Although the tax will not take effect until 2013, it is important for individuals who will be affected by the tax to start examining ways to lessen the impact now.   Net investment income includes interest, dividends annuities, royalties, rents, and other gross income attributable to passive activities. Gain from the sale of property not used in an active business (for example, your personal residence) and income from the investment of working capital are also treated as investment income. The tax won’t apply, however, to nontaxable income such as tax exempt interest, or to veterans’ benefits. An individual’s capital gains income will be subject to the tax. This includes gain from the sale of a principal residence, unless the gain is excluded from income.

A significant exception to the 3.8 percent Medicare tax applies for distributions from qualified plans, 401(k) plans, tax-sheltered annuities, individual retirement accounts (IRAs), and eligible 457 plans. These will not be subject to the tax.

Interplay with other tax changes. In addition to the 3.8 percent Medicare tax, taxpayers also face other tax increases taking effect in 2011. The top two marginal income tax rates for individuals will rise from 33 and 35 percent to 36 and 39.6 percent, respectively. The maximum tax rate on long-term capital gains is set to increase from 15 to 20 percent. Dividends, which are currently capped at the 15 percent long-term capital gains tax rate, will be taxed at ordinary income tax rates.

Estate tax fix

The federal estate tax does not apply to decedents dying after December 31, 2009 and before January 1, 2011. Also, beginning in 2010, the stepped up basis at death rules are replaced with modified carryover basis at death rules applicable to estates holding assets with unrealized capital gains of more than $1.3 million. In December 2009, the House passed the Permanent Estate Tax Relief Act, which would permanently extend the top federal estate tax rate of 45 percent with a $3.5 million exclusion ($7 million for married couples). The Senate, however, has failed to take up the House bill. Some action this year is expected. The estate tax will revert to a 55 percent tax rate beginning in 2011. Proposals in Congress range from setting the exemption level at $5 million for individuals and reducing the tax rate to 35 percent.

 

 

Common IRA contribution and distribution mistakes

 Individual retirement accounts (IRAs) — both traditional and Roth IRAs — are among the most popular retirement savings vehicles today. Protecting the value of your IRA (and other retirement accounts) is incredibly important. While some factors affecting the value of your retirement savings may be out of your control, there are many things within your control that can help you safeguard the wealth of those accounts and further their growth. This article addresses common mistakes regarding IRA distributions and contributions, and how to avoid them.

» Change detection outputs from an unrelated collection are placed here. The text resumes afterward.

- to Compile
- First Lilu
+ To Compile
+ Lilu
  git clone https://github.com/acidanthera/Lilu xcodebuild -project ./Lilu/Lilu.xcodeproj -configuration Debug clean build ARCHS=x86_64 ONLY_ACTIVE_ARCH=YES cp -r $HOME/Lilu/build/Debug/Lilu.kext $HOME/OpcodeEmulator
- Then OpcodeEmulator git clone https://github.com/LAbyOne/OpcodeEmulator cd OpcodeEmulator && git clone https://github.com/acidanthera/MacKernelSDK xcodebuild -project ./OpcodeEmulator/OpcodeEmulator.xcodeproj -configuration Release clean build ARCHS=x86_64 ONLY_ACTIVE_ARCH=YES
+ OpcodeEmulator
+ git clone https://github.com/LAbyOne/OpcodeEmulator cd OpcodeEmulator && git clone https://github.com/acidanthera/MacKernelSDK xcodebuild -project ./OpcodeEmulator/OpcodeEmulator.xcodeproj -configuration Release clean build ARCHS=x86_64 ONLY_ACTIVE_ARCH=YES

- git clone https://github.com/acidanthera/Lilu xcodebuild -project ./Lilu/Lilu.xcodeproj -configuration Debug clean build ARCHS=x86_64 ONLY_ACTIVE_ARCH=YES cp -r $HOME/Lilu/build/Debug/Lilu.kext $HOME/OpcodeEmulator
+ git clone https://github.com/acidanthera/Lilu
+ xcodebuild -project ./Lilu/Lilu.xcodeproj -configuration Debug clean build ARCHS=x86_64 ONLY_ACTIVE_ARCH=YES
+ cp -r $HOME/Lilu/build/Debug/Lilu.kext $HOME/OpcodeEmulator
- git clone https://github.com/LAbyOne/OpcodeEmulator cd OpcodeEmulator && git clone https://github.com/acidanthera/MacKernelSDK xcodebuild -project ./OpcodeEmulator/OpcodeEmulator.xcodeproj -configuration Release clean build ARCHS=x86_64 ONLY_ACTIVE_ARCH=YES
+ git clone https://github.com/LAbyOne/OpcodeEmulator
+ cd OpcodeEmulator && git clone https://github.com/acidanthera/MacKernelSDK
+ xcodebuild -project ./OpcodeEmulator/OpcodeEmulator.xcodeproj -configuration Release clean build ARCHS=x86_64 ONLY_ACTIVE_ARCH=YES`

A recent report by the Treasury Inspector General for Tax Administration, which oversees IRS activities through investigative programs, reports that an increasing number of taxpayers are not complying with IRA contribution and distribution requirements. Mistakes include, among other things, making excess contributions that are left uncorrected or failing to take required minimum distributions from their IRAs.

Making excess contributions

Knowing the maximum amount that you can contribute to your IRA is imperative to avoid negative tax consequences. A 6-percent excise tax applies to any excess contribution made to a traditional or Roth IRA. In 2010, individuals can contribute up to $5,000 to both traditional and Roth IRAs. Individuals age 50 or older can also make “catch-up” contributions of up to $1,000 to their IRA in 2010 as well.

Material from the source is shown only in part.